Intelligence is the primary mechanism that military organizations use to generate understanding and its main purpose is to provide information to decision-makers such as commanders that may help illuminate their decision options. This chapter assesses the role of intelligence in military missions, more specifically the counterinsurgency and stabilizations missions that took place in, for example, former Yugoslavia, Iraq, Afghanistan, and Mali.
The chapter starts by addressing the changing and increasingly complex nature of many of the conflicts from the 1990s onwards. It explores how this has influenced the use of intelligence and presents two distinct schools of thought. The first school of thought, referred to as Jominian intelligence, tries to unravel the operational environment in a systematic way and regards the intelligence challenges as a series of problems with definite solutions. The second school of thought, referred to as Clausewitzian intelligence, argues that the goal of intelligence is to assess uncertainty and reach a deliberate judgment.
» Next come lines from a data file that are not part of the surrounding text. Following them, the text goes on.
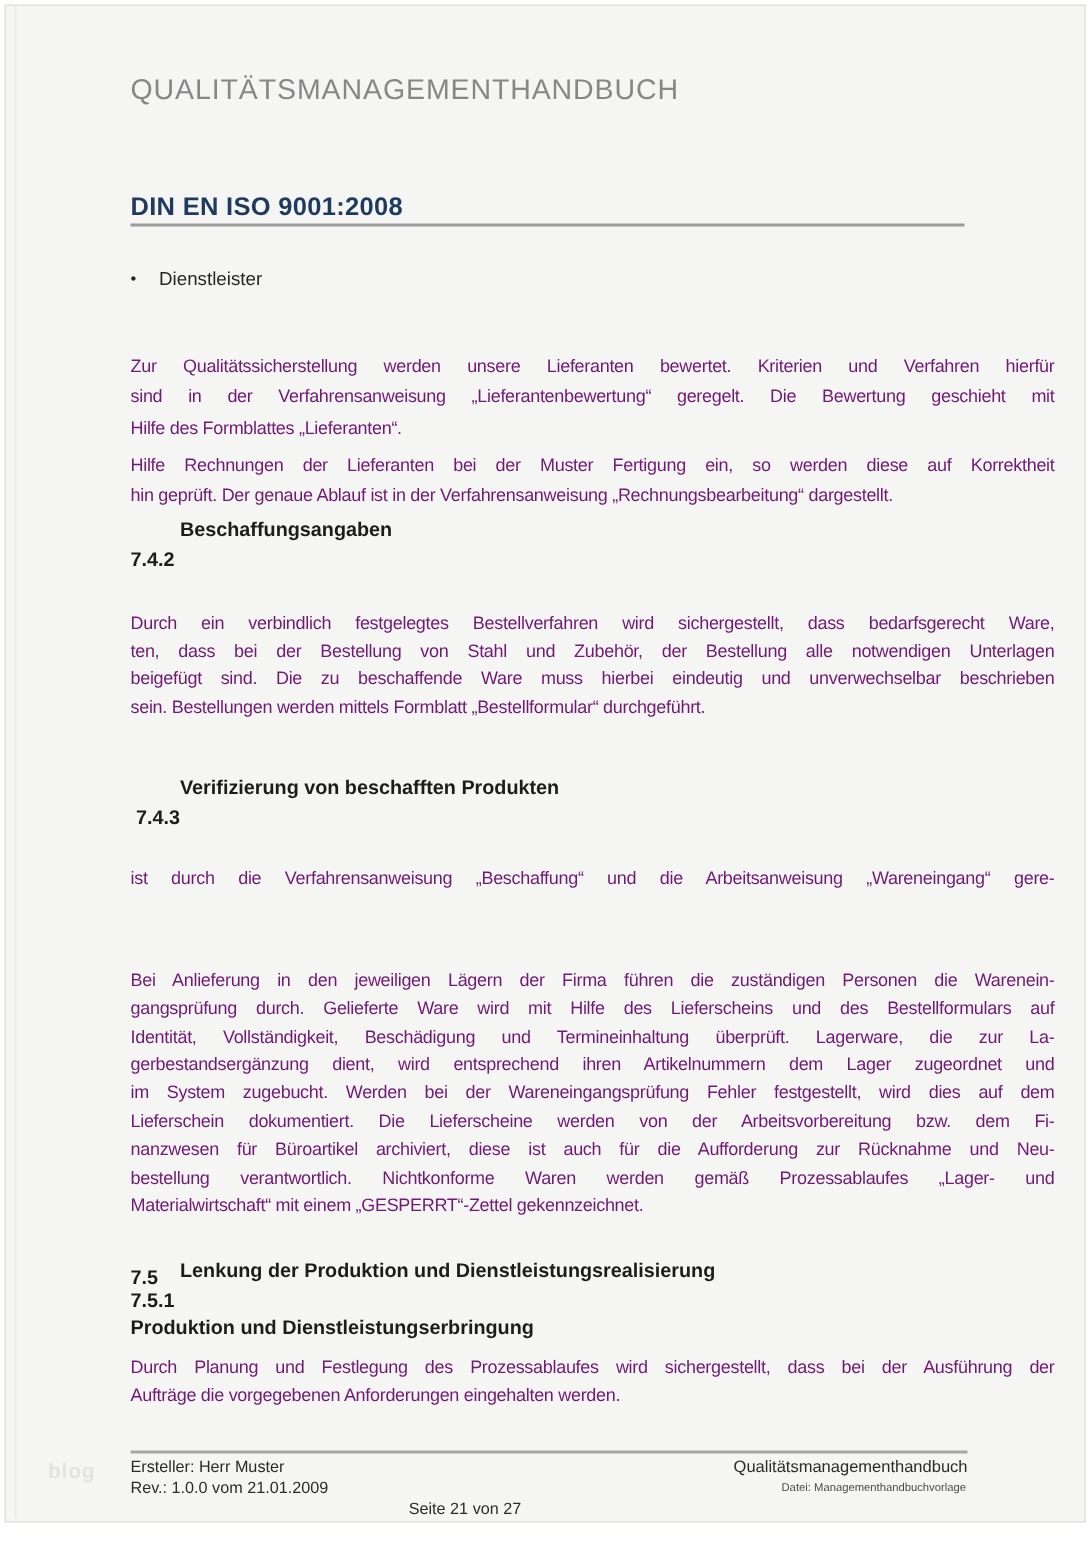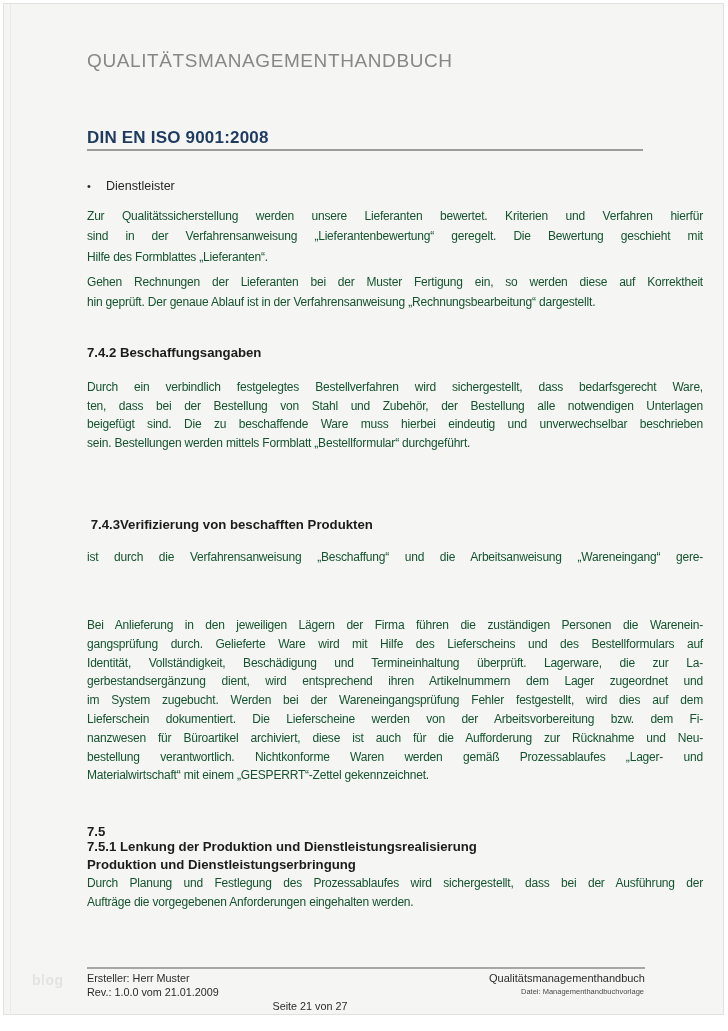--- a/index.html
+++ b/index.html
@@ -44,8 +44,9 @@
   .bullet-glyph{ width:19px; font-size:11px; padding-top:1px; }
   .para{
     left:87px; width:616px;
-    font-size:12px; color:#14532d;
+    font-size:12px; color:#701a75;
     letter-spacing:-0.2px;
+    margin-top:28px;
   }
   .p1{ top:206px; line-height:20.4px; }
   .p2{ top:272px; line-height:20.4px; }

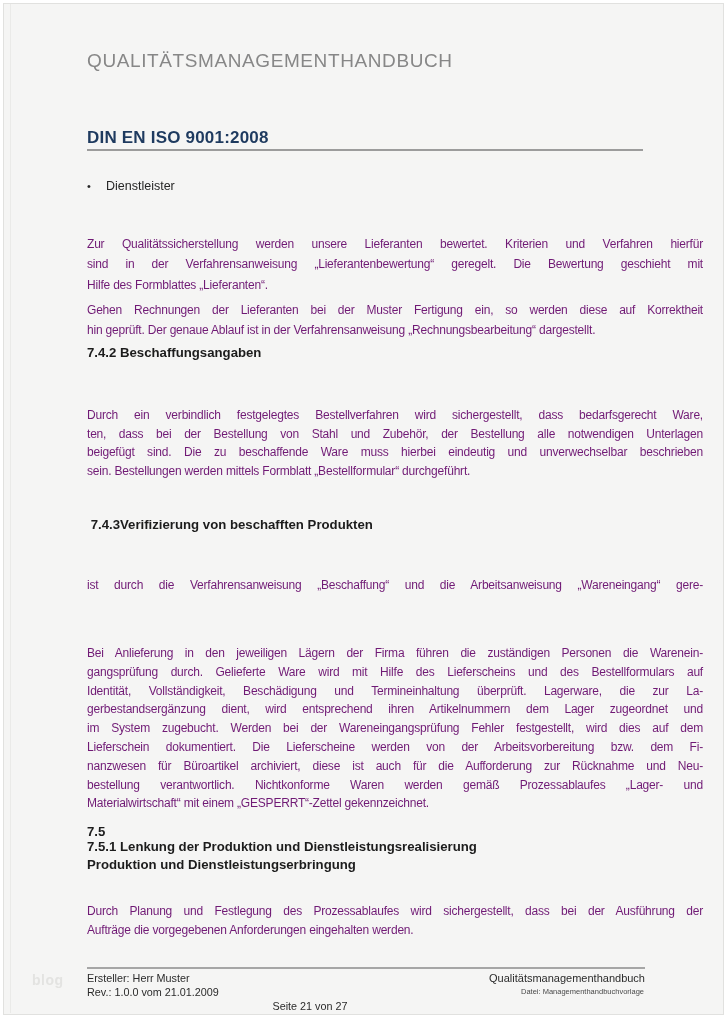--- a/index.html
+++ b/index.html
@@ -113,7 +113,7 @@
 </div>
 
 <div class="abs para p2">
-  <div class="ln">Gehen Rechnungen der Lieferanten bei der Muster Fertigung ein, so werden diese auf Korrektheit</div>
+  <div class="ln">Hilfe Rechnungen der Lieferanten bei der Muster Fertigung ein, so werden diese auf Korrektheit</div>
   <div class="ln end">hin geprüft. Der genaue Ablauf ist in der Verfahrensanweisung „Rechnungsbearbeitung“ dargestellt.</div>
 </div>
 

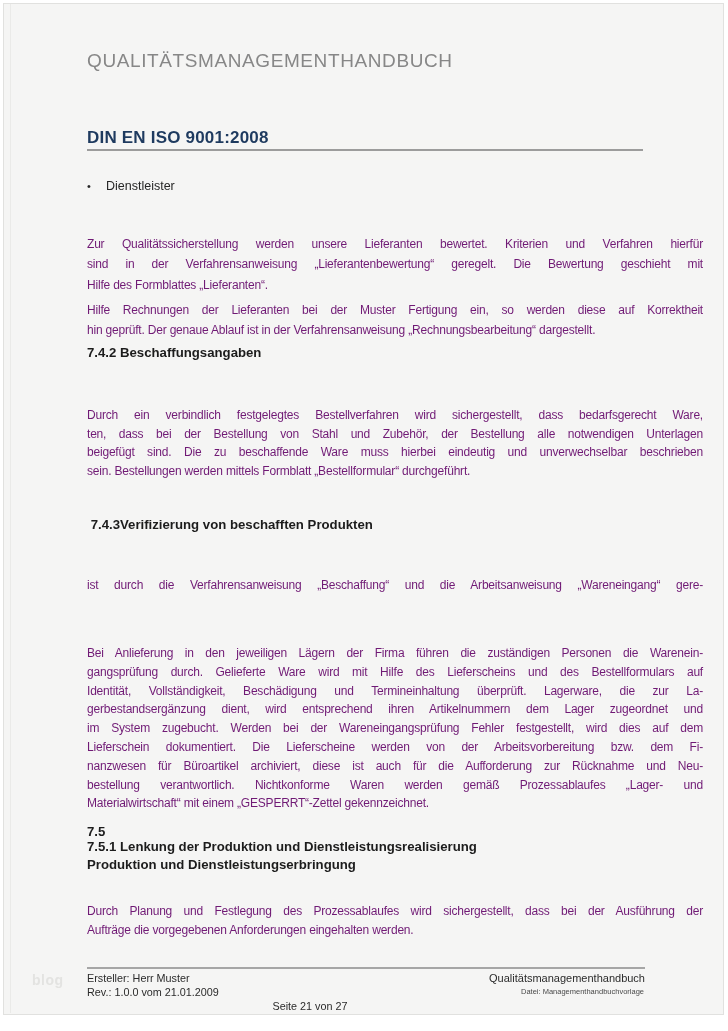--- a/index.html
+++ b/index.html
@@ -61,7 +61,7 @@
     font-size:13.2px; font-weight:700; color:#1c1c1c;
     display:flex; white-space:nowrap;
   }
-  .heading .num{ width:33px; flex:0 0 33px; }
+  .heading .num{ width:33px; flex:0 0 33px;margin-top:20px; }
   .h742{ top:345px; }
   .h743{ top:517px;text-align:right; }
   .h75 { top:824px;flex-direction:column; }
The main body of the chapter then analyzes the intelligence process and identifies several of the main intelligence issues within military missions. The intelligence process starts with the direction phase in which policy makers, military commanders, or planners state their needs, often referred to as information requirements. Several issues complicate such direction, including (1) the comprehensive focus of many current military missions, (2) their abstract and ambiguous strategic objectives and expectations, and (3) the military’s unfamiliarity with the area of operations.
In the second phase of the intelligence process, the necessary information is collected. In addition to consulting their archives and databases, military units often have a plethora of means, both technical and human, available to collect information. Cross-cultural competencies are of crucial importance, in particular, during the collection phase.
The third phase of the intelligence process, labeled processing, turns raw data into intelligence. During the processing phase, the data are analyzed in order to gain understanding or insight. This exceeds the registration of events, but includes understanding the meaning of these events as well as their importance.
The fourth and final phase is dissemination of intelligence. Here, the relationship between the producers and consumers of intelligence during military missions is explored. This includes the reasons why consumers sometimes do not fully accept the intelligence they receive.
The chapter concludes with an agenda for research on military intelligence. It calls, for example, for a more eclectic author base; multidisciplinary as well as comparative research; increased attention to oversight, ethics, and open source intelligence; and more emphasis on intelligence within the navy, special forces, and constabulary forces.